## PROBLEM REQUIREMENTS
Transcribe this listing exactly; omit the pictures.

## RECORDS PROVIDED
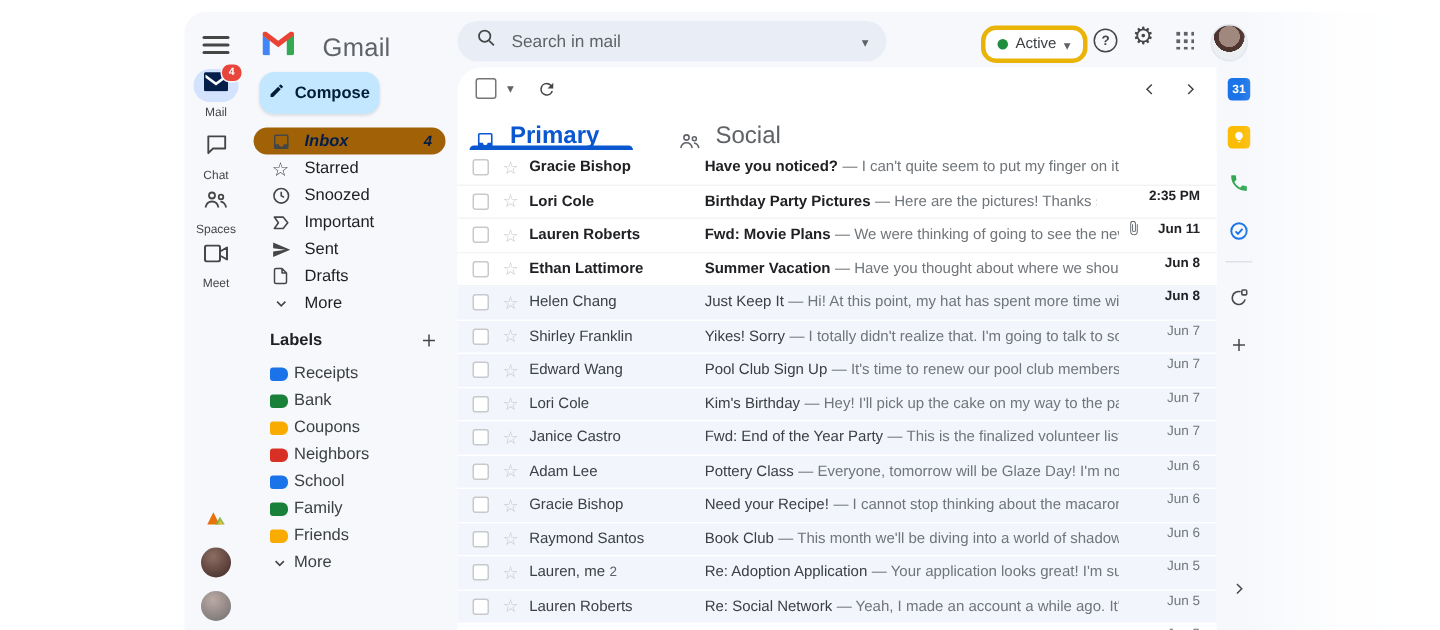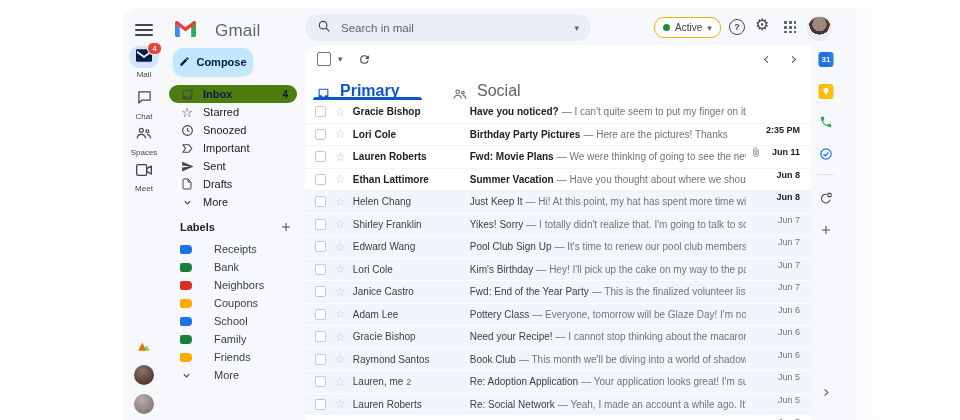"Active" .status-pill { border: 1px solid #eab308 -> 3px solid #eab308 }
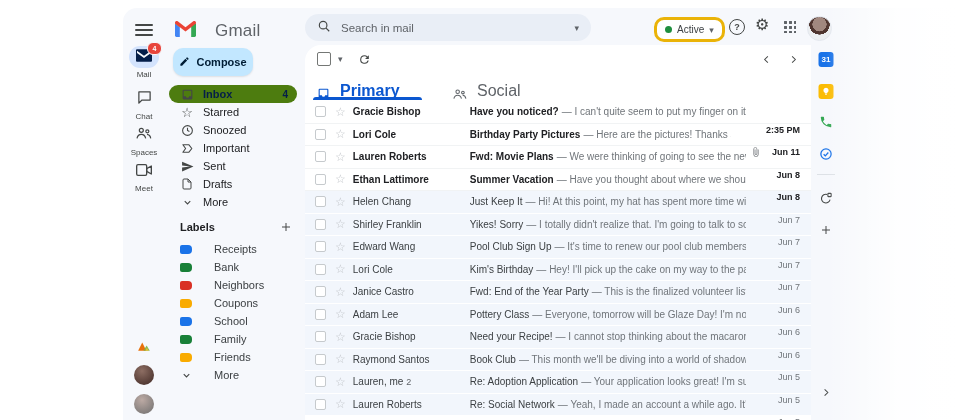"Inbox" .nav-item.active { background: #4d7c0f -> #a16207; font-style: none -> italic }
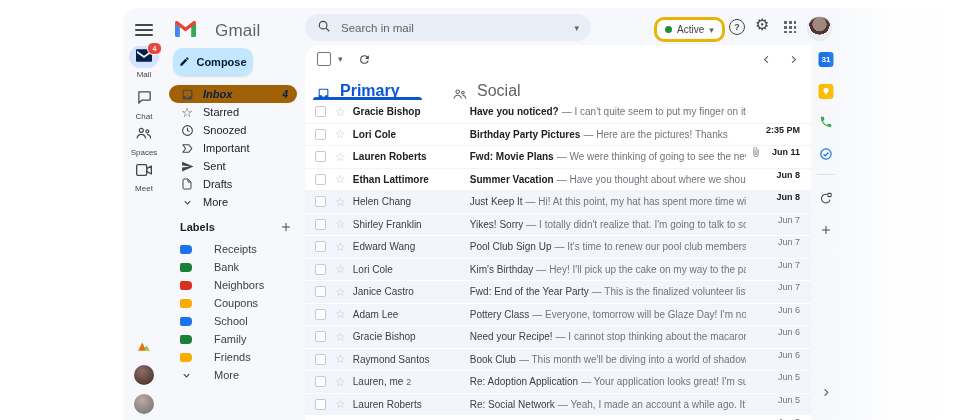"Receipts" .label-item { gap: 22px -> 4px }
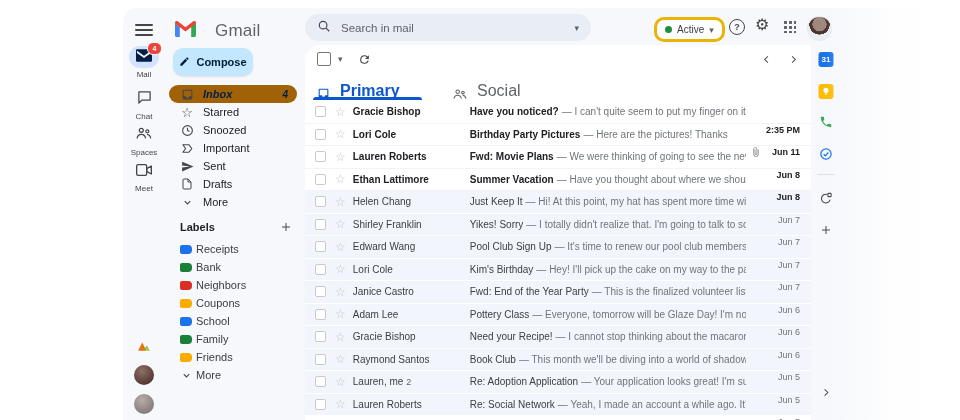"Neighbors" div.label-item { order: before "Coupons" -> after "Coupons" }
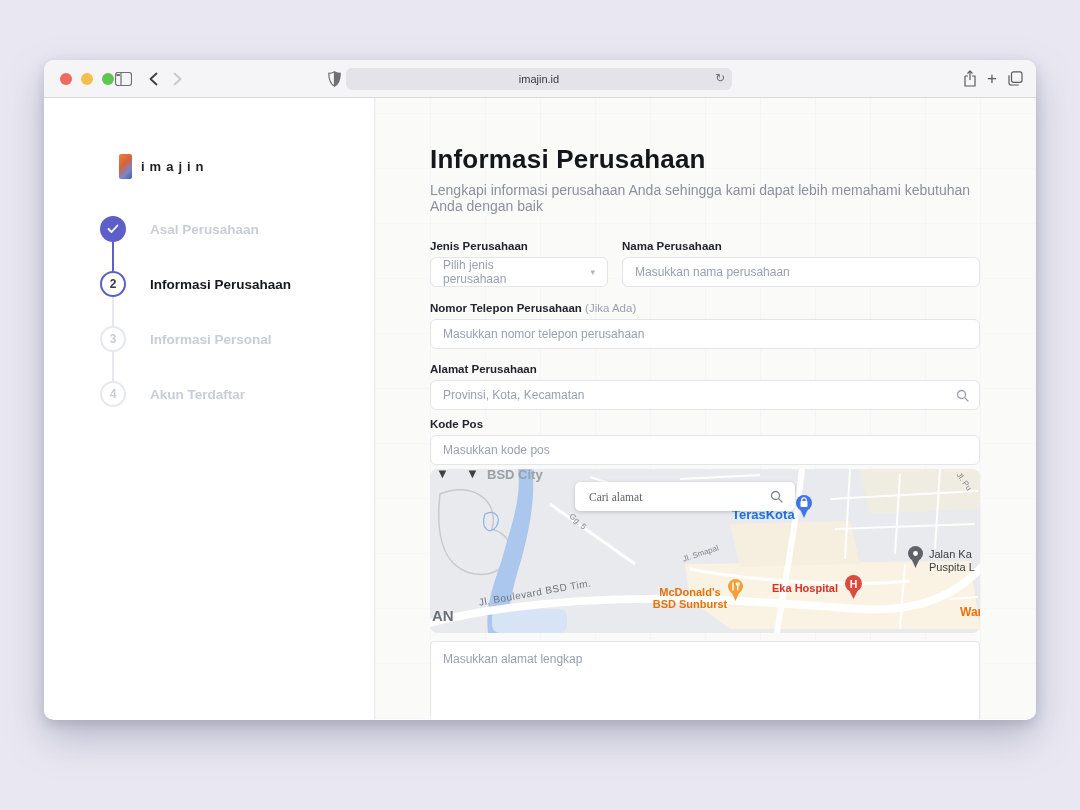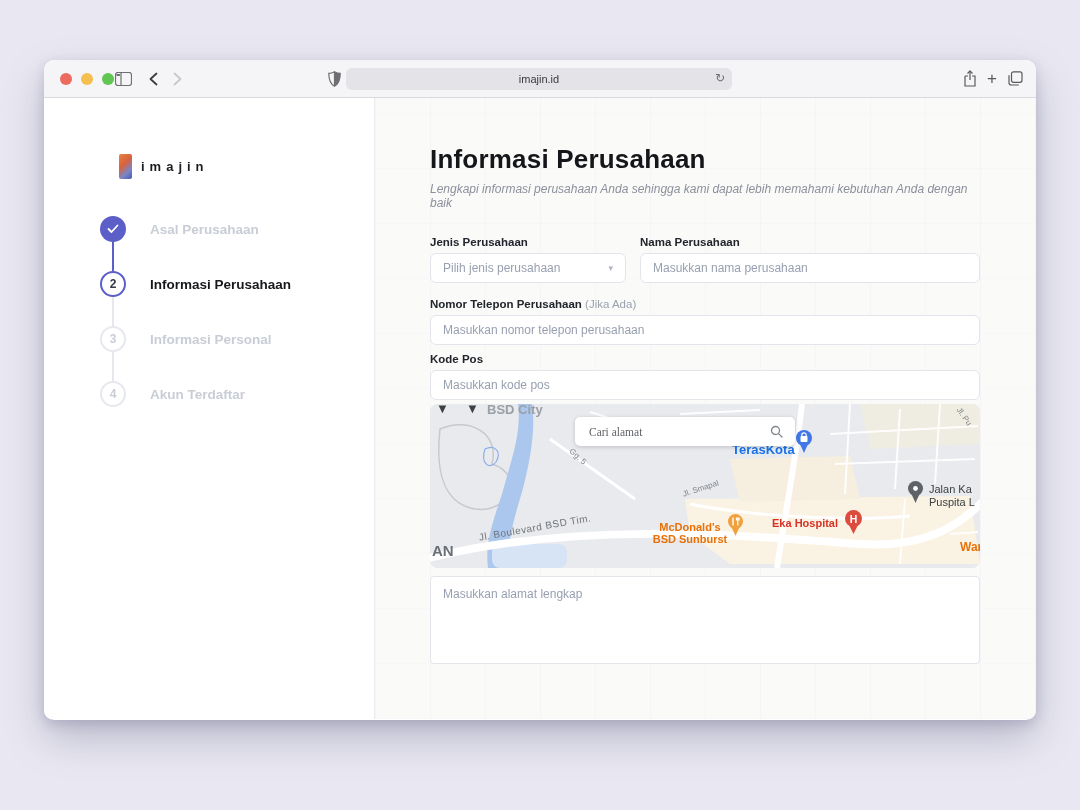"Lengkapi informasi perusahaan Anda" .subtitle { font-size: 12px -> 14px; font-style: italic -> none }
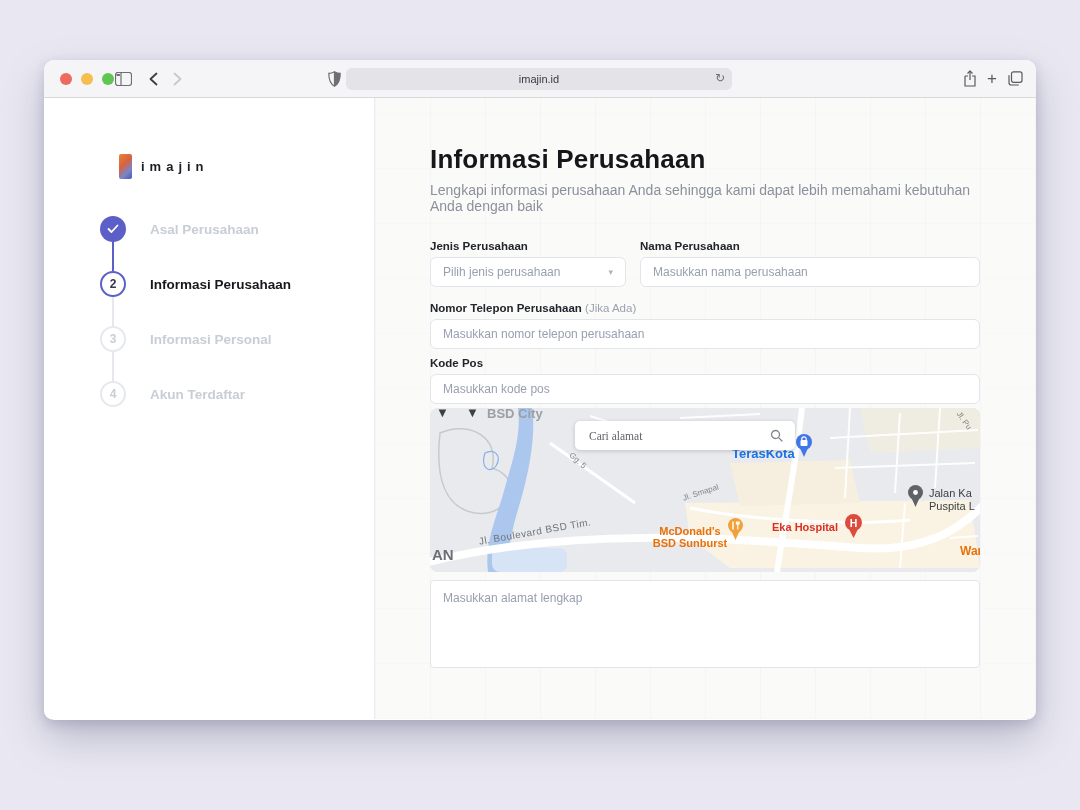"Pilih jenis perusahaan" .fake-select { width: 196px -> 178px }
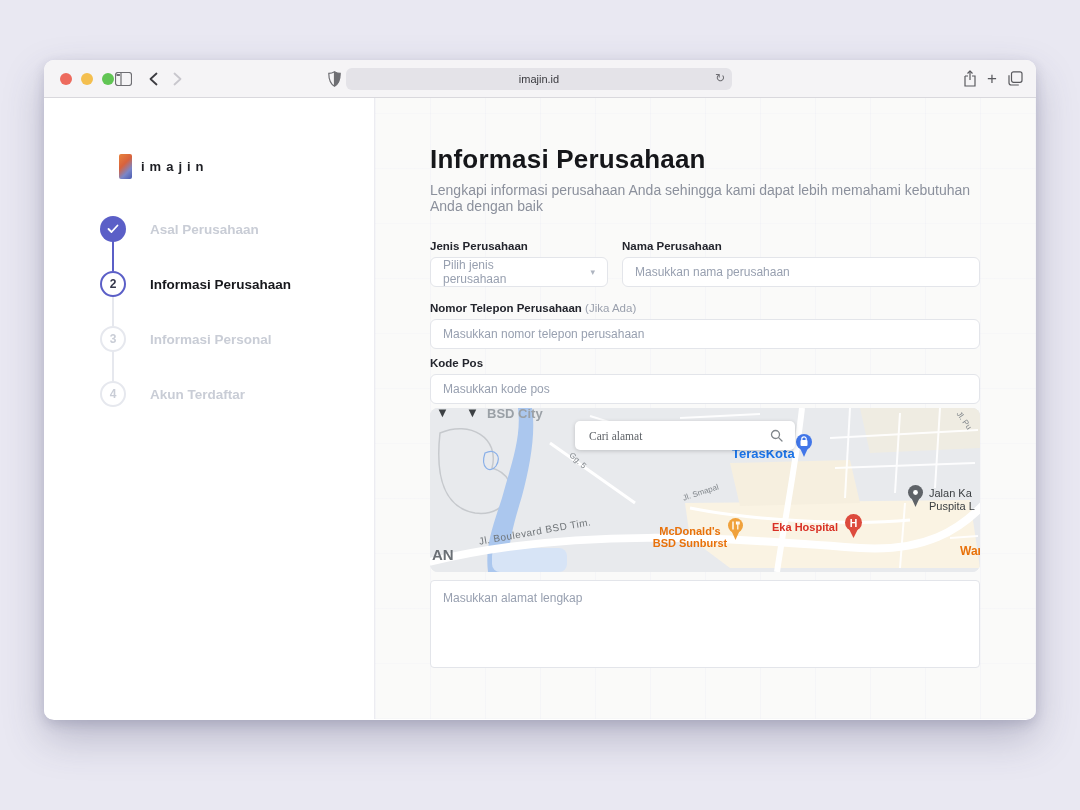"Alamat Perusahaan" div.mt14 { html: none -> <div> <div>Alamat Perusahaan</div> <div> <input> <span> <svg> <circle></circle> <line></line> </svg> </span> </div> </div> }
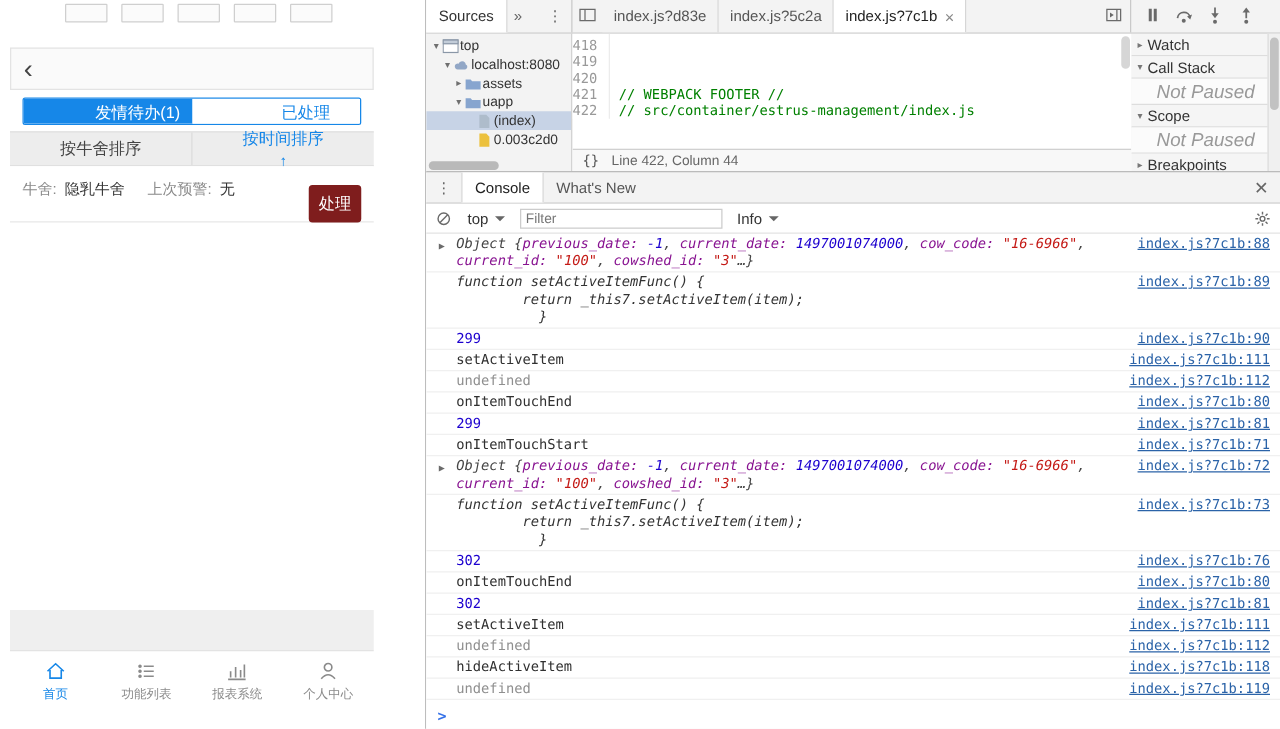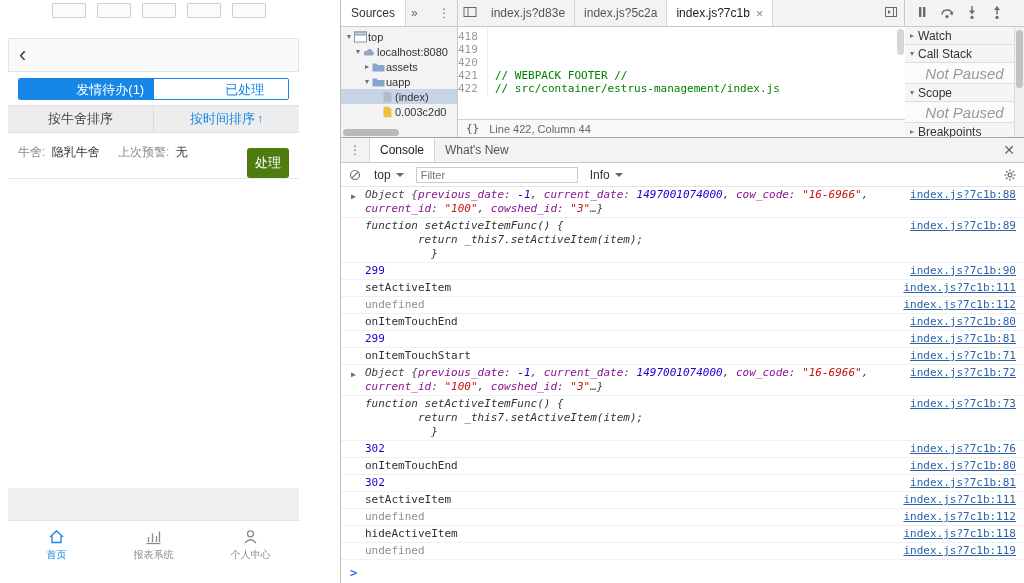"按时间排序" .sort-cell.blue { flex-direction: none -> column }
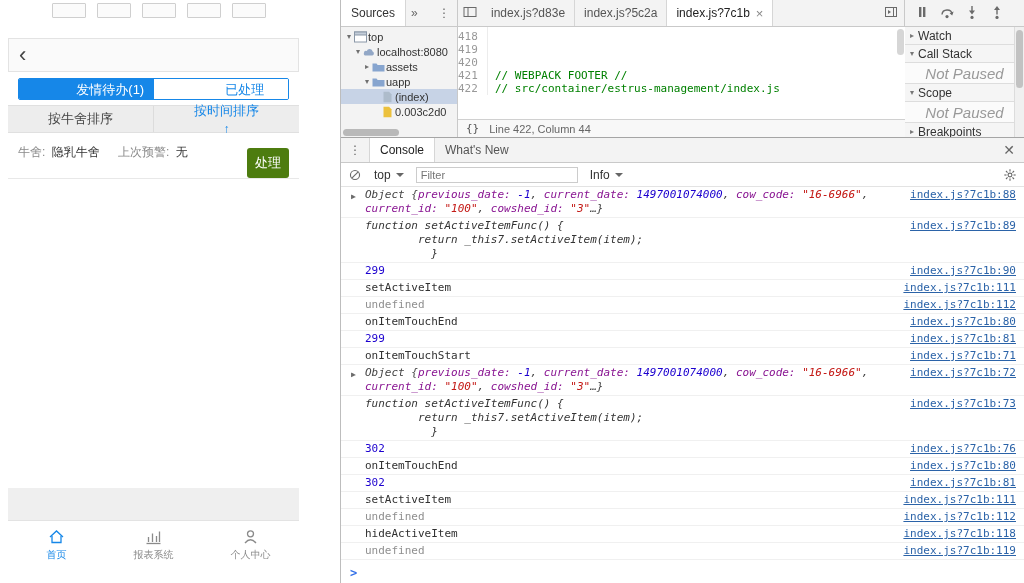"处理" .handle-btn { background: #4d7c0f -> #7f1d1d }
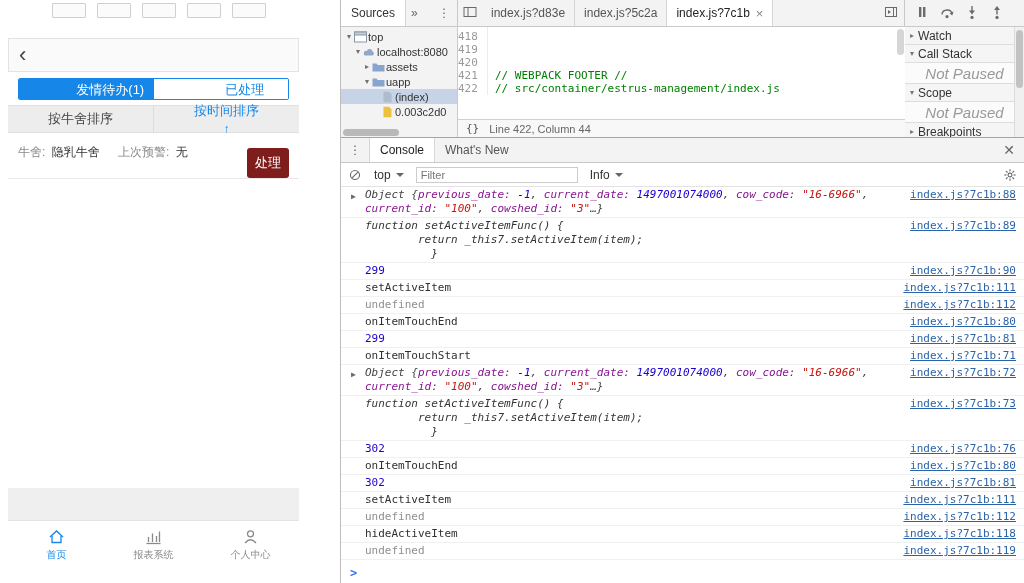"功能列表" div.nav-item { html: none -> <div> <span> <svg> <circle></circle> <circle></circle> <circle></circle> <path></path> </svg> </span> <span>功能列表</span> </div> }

## RESPONSE AREA
"Active" .status-pill { border: 1px solid #eab308 -> 3px solid #eab308 }
"Inbox" .nav-item.active { background: #4d7c0f -> #a16207; font-style: none -> italic }
"Receipts" .label-item { gap: 22px -> 4px }
"Neighbors" div.label-item { order: before "Coupons" -> after "Coupons" }
"Lengkapi informasi perusahaan Anda" .subtitle { font-size: 12px -> 14px; font-style: italic -> none }
"Pilih jenis perusahaan" .fake-select { width: 196px -> 178px }
"Alamat Perusahaan" div.mt14 { html: none -> <div> <div>Alamat Perusahaan</div> <div> <input> <span> <svg> <circle></circle> <line></line> </svg> </span> </div> </div> }
"按时间排序" .sort-cell.blue { flex-direction: none -> column }
"处理" .handle-btn { background: #4d7c0f -> #7f1d1d }
"功能列表" div.nav-item { html: none -> <div> <span> <svg> <circle></circle> <circle></circle> <circle></circle> <path></path> </svg> </span> <span>功能列表</span> </div> }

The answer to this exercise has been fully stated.